--- EXERCISE INSTRUCTIONS ---
What is needed is a faithful copy of all the entries, with no pictures in it.

Change listing data
╭──
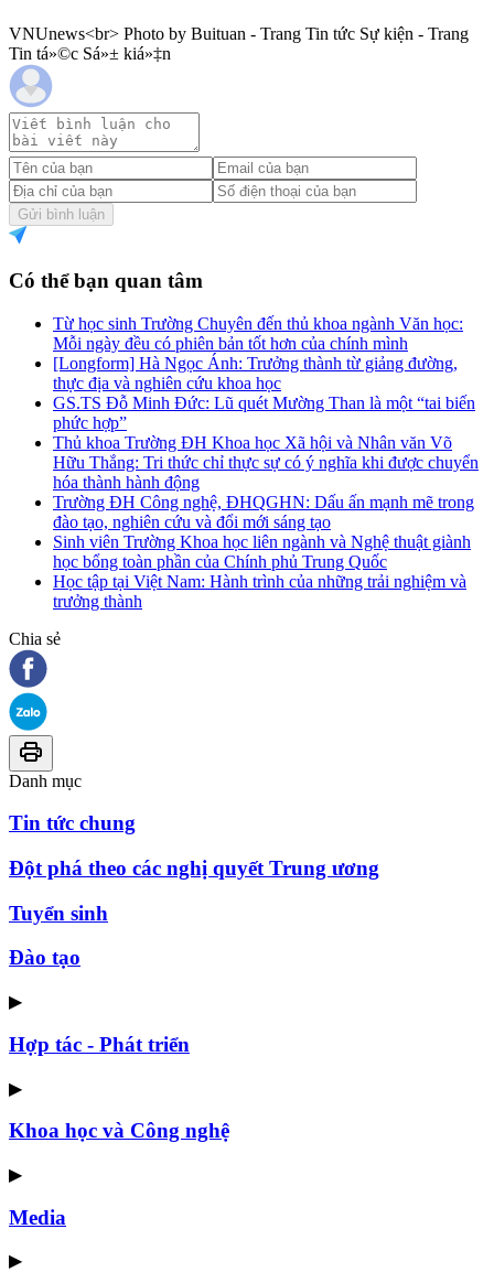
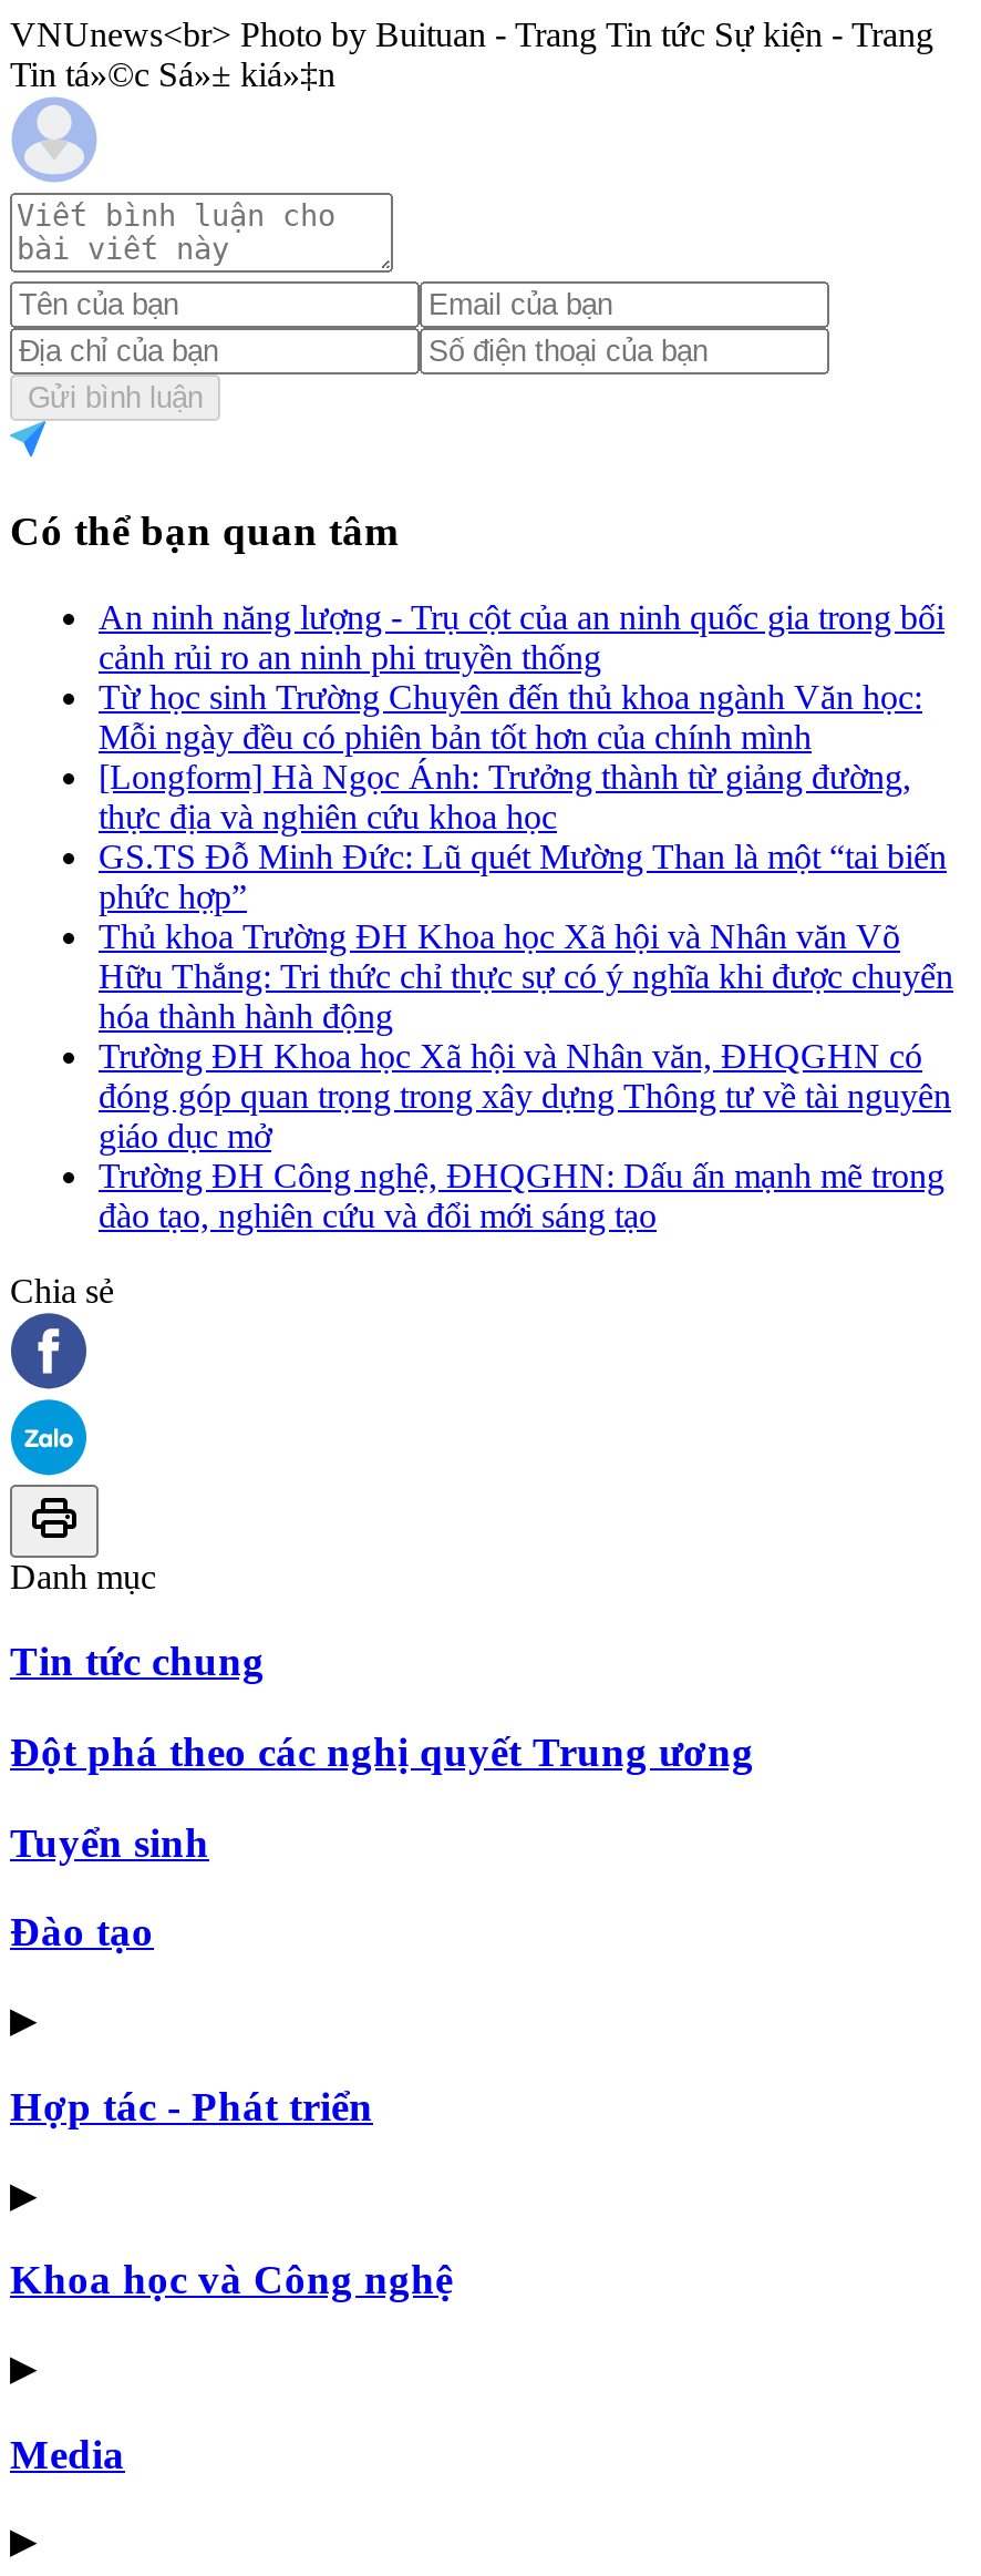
none -> [99,597,944,675] An ninh năng lượng - Trụ cột của an ninh quốc gia trong bối | cảnh rủi ro an ninh phi truyền thống
moved [53,314,479,491] -> [99,677,953,1034]: Từ học sinh Trường Chuyên đến thủ khoa ngành Văn học: | Mỗi ngày đều có phiên bản tốt hơn của chính mình | [Longform] Hà Ngọc Ánh: Trưởng thành từ giảng đường, | ... | Hữu Thắng: Tri thức chỉ thực sự có ý nghĩa khi được chuyển | hóa thành hành động
none -> [99,1036,951,1153] Trường ĐH Khoa học Xã hội và Nhân văn, ĐHQGHN có | đóng góp quan trọng trong xây dựng Thông tư về tài nguyên | giáo dục mở
moved [53,492,474,531] -> [99,1156,944,1233]: Trường ĐH Công nghệ, ĐHQGHN: Dấu ấn mạnh mẽ trong | đào tạo, nghiên cứu và đổi mới sáng tạo
[53,532,471,610] Sinh viên Trường Khoa học liên ngành và Nghệ thuật giành | học bổng toàn phần của Chính phủ Trung Quốc | Học tập tại Việt Nam: Hành trình của những trải nghiệm và | trưởng thành -> none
╰──
--- SOLVED PROBLEM ---
none -> [99,597,944,675] An ninh năng lượng - Trụ cột của an ninh quốc gia trong bối | cảnh rủi ro an ninh phi truyền thống
moved [53,314,479,491] -> [99,677,953,1034]: Từ học sinh Trường Chuyên đến thủ khoa ngành Văn học: | Mỗi ngày đều có phiên bản tốt hơn của chính mình | [Longform] Hà Ngọc Ánh: Trưởng thành từ giảng đường, | ... | Hữu Thắng: Tri thức chỉ thực sự có ý nghĩa khi được chuyển | hóa thành hành động
none -> [99,1036,951,1153] Trường ĐH Khoa học Xã hội và Nhân văn, ĐHQGHN có | đóng góp quan trọng trong xây dựng Thông tư về tài nguyên | giáo dục mở
moved [53,492,474,531] -> [99,1156,944,1233]: Trường ĐH Công nghệ, ĐHQGHN: Dấu ấn mạnh mẽ trong | đào tạo, nghiên cứu và đổi mới sáng tạo
[53,532,471,610] Sinh viên Trường Khoa học liên ngành và Nghệ thuật giành | học bổng toàn phần của Chính phủ Trung Quốc | Học tập tại Việt Nam: Hành trình của những trải nghiệm và | trưởng thành -> none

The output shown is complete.